There are several limitations to the current experiment. First, the cross-sectional design of the study precludes the ability to ascertain precise cause and effect relationships. Hence, it remains unclear whether the observed results were due to the residual effects of THC, cannabis withdrawal, long-term cannabis exposure (eg, CB1R downregulation), or premorbid neurodevelopmental and/or personality differences predisposing individuals to use cannabis. Second, the cannabis plant contains nearly 70 phytocannabinoids, so it is unclear which specific constituent has a role in neural oscillations.

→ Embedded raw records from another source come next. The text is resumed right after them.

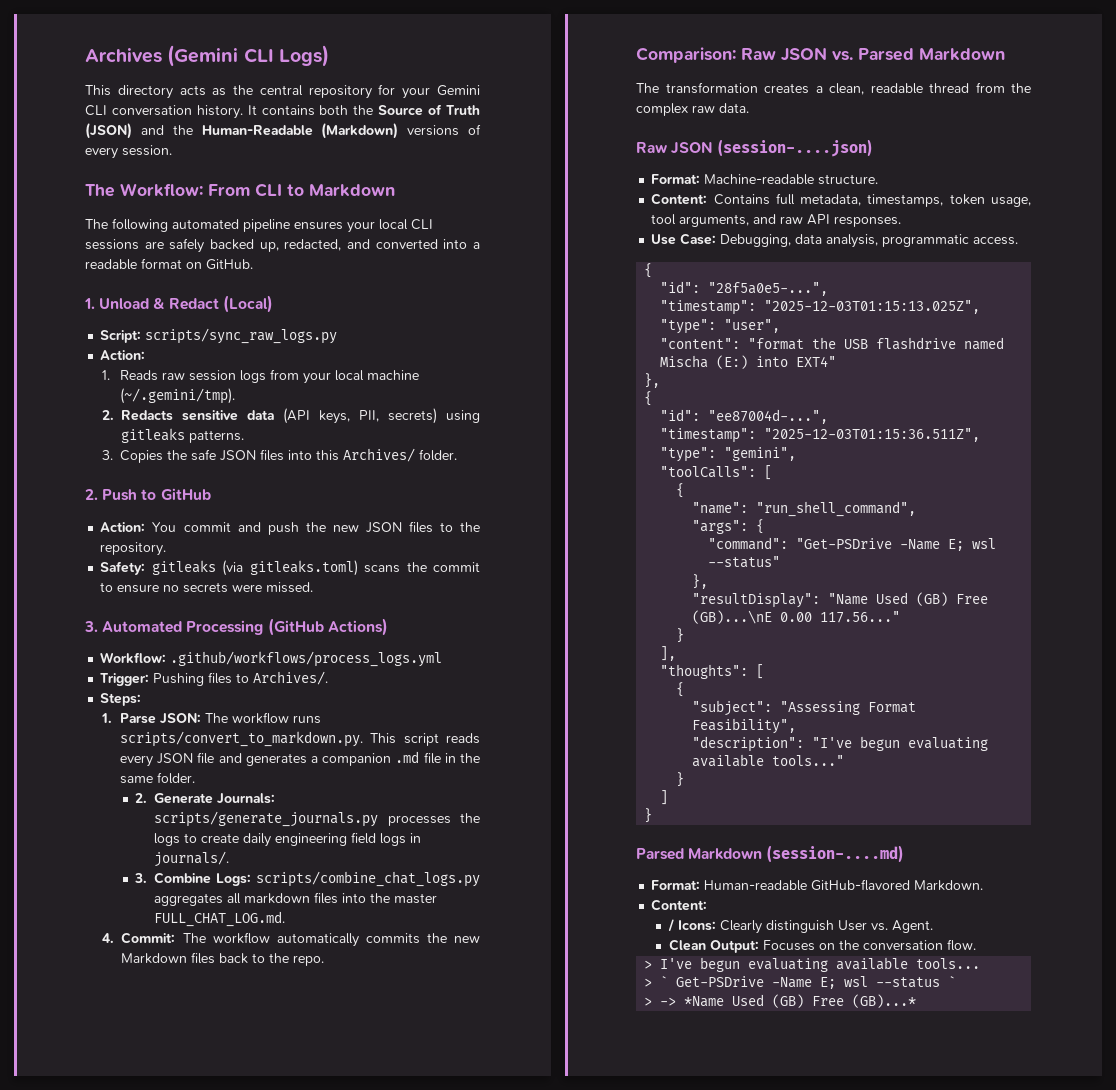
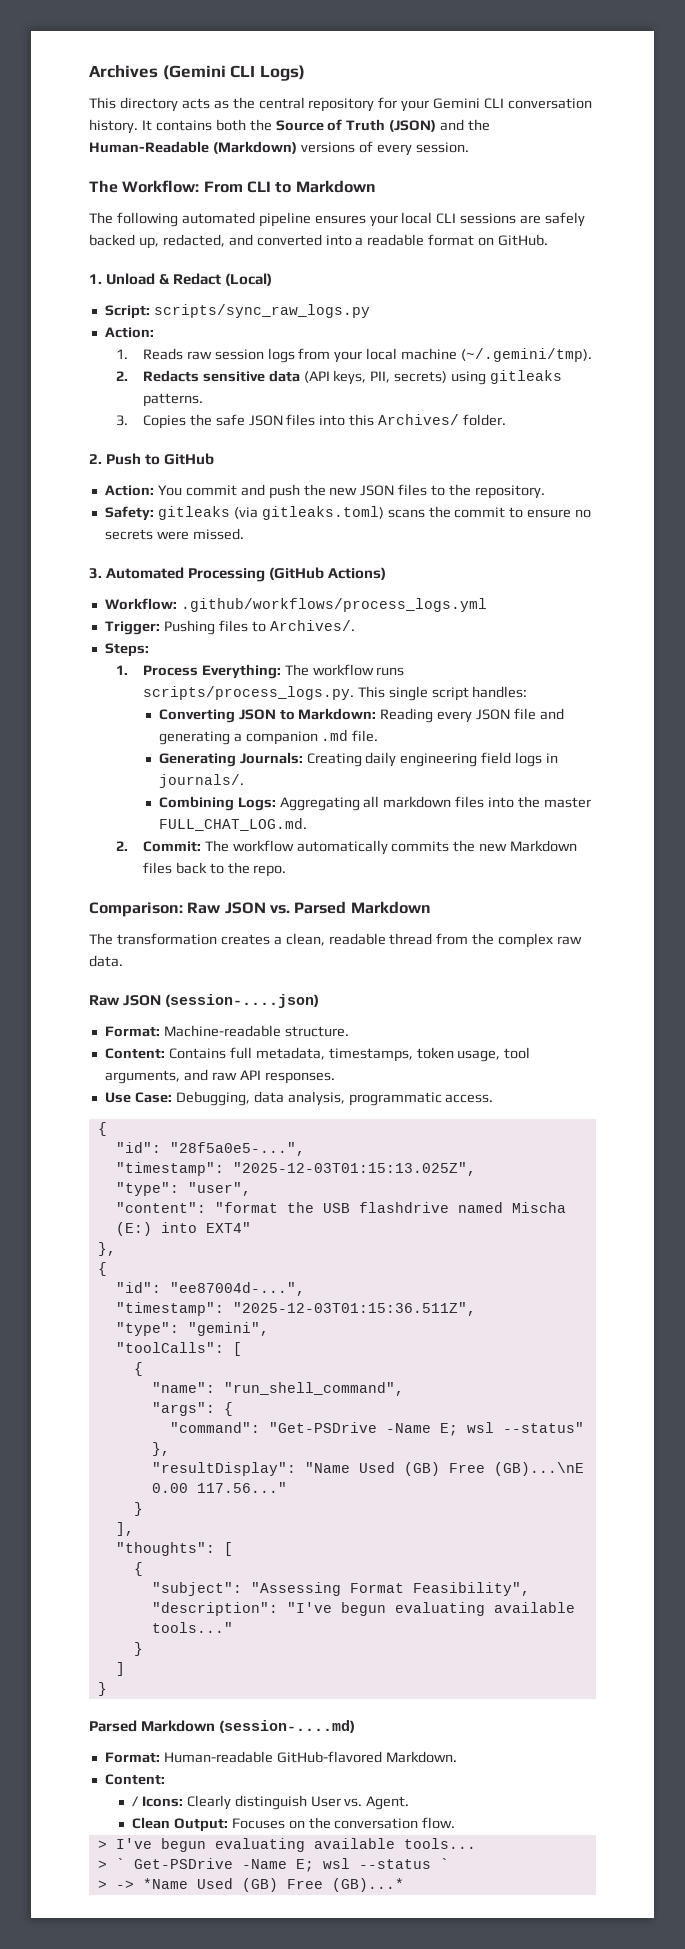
- 1. Parse JSON: The workflow runs scripts/convert_to_markdown.py. This script reads every JSON file and generates a companion .md file in the same folder.
- 2. Generate Journals: scripts/generate_journals.py processes the logs to create daily engineering field logs in journals/.
+ 1. Process Everything: The workflow runs scripts/process_logs.py. This single script handles:
+ Converting JSON to Markdown: Reading every JSON file and generating a companion .md file.
+ Generating Journals: Creating daily engineering field logs in journals/.
- 3. Combine Logs: scripts/combine_chat_logs.py aggregates all markdown files into the master FULL_CHAT_LOG.md.
+ Combining Logs: Aggregating all markdown files into the master FULL_CHAT_LOG.md.
- 4. Commit: The workflow automatically commits the new Markdown files back to the repo.
+ 2. Commit: The workflow automatically commits the new Markdown files back to the repo.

Each of these limitations could be resolved in future studies by examining the ASSR in the context of acute THC administration in humans. A third limitation is that while cannabis use status was confirmed by urinary THC-COOH, no quantitative assays of THC or THC-COOH were undertaken, which would have been a more valid means to determine the magnitude of recent cannabis exposure. Fourth, as previous studies have shown that CB1Rs are also involved in theta-band oscillations, future work should examine the effect of cannabis on ASSRs in the 4–7Hz range. Finally, the functional significance of the ASSR remains unclear, as it is unknown whether the neural oscillations evoked during auditory steady-state stimulation are related to spectral power and phase locking measured during cognitive tasks. These limitations notwithstanding, the current data suggest that chronic exposure to cannabis may alter the ability to generate neural oscillations in the gamma range, which may have implications for understanding the short- and long-term psychopharmacological effects of exogenous cannabinoids.
This research project was funded in part by grants from NIDA (1 R03 DA019630-01A1) and a NARSAD Young Investigator Award to PDS. We would like to thank Giri P Krishnan for his assistance with EEG data analysis, and Peter Finn, Jennifer Vohs, Charlotta Campbell, Ken Mackie, and the late Michael Walker for their input and help throughout the project.
Deepak Cyril D'Souza has in the past 3 years or currently receives research grant support administered through Yale University School of Medicine from Astra Zeneca, Abbott Laboratories, Eli Lilly, Organon, Pfizer, and Sanofi; he is a consultant for Bristol Meyers Squibb. Other authors of this manuscript declare no conflict of interest.